Achitectural Support for Large-scale Shared Memory Systems

Date
Sep 12, 2017, 3:00 pm4:30 pm
Location
Engineering Quadrangle J401

Speaker

Details

Event Description

Abstract
Modern CPUs, GPUs, and data centers are being built with more and more cores. Many popular workloads will require even more hardware parallelism in the future. Shared memory is a popular parallel programming model with many advantages, but it is historically difficult to scale to a large number of cores/nodes.
 
This thesis focuses on improving two key challenges of large-scale shared memory systems: scalability and fault-tolerance. In order to solve those challenges, this thesis first develops a parallel simulator named PriME to simulate shared memory systems at scale. Then it introduces Coherence Domain Restriction (CDR) as a cache coherence framework that sidesteps traditional scalability challenges and enables systems to scale to thousands of cores within a manycore chip or millions of cores across the entire data center.

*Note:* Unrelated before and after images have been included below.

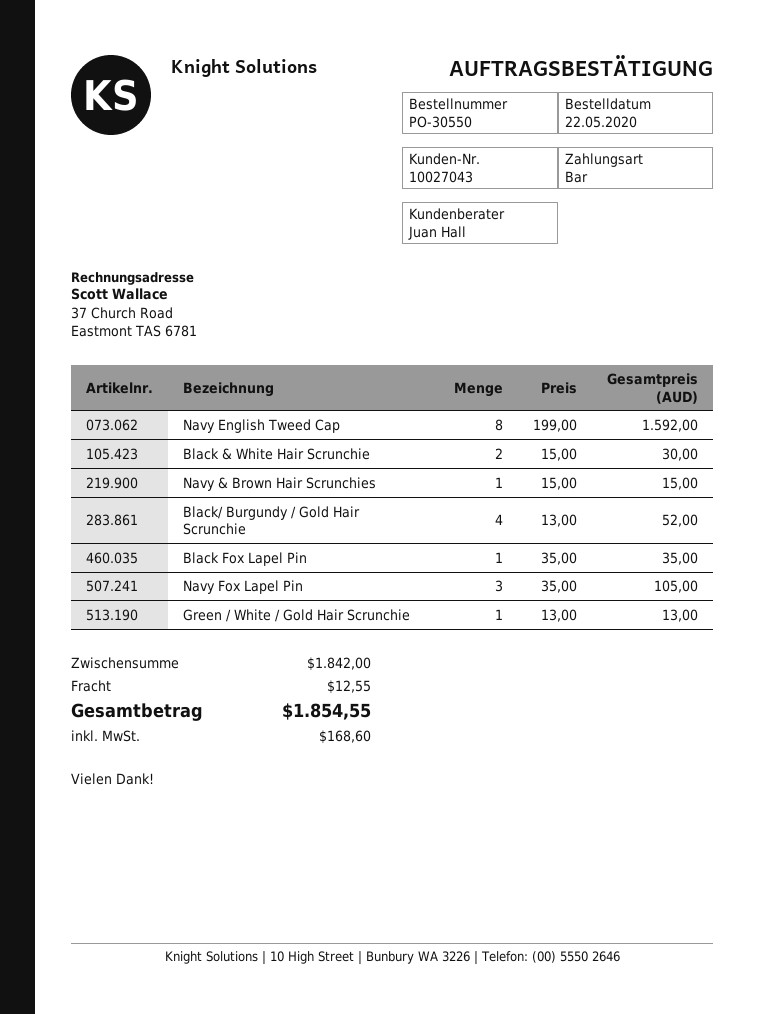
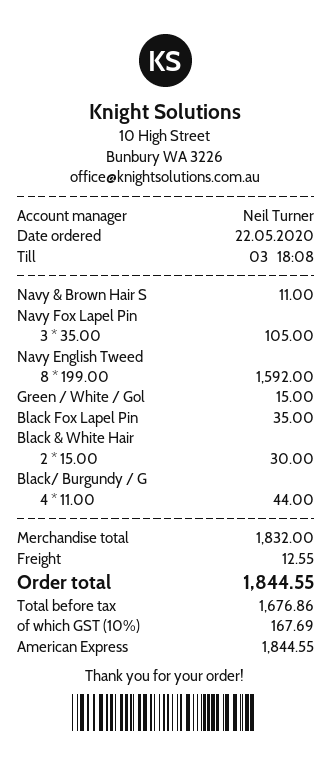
sales rep: Juan Hall -> Neil Turner
payment method: cash -> American Express
Navy & Brown Hair Scrunchies: 1 x 15.00 = 15.00 -> 1 x 11.00 = 11.00
Black/ Burgundy / Gold Hair Scrunchie: 4 x 13.00 = 52.00 -> 4 x 11.00 = 44.00
Green / White / Gold Hair Scrunchie: 1 x 13.00 = 13.00 -> 1 x 15.00 = 15.00
subtotal: 1842.00 -> 1832.00
tax: 168.60 -> 167.69
total: 1854.55 -> 1844.55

For fault-tolerance, this thesis has developed both a software-centric solution with resilient memory operations (REMO) and a hardware-centric solution with a fault-tolerant cache coherence framework (FTCC). In sum, this thesis demonstrates that shared memory systems have the potential to achieve comparable scalability and fault-tolerance ability as current cluster-based designs while still maintaining other benefits such as ease of programming and efficient memory accesses.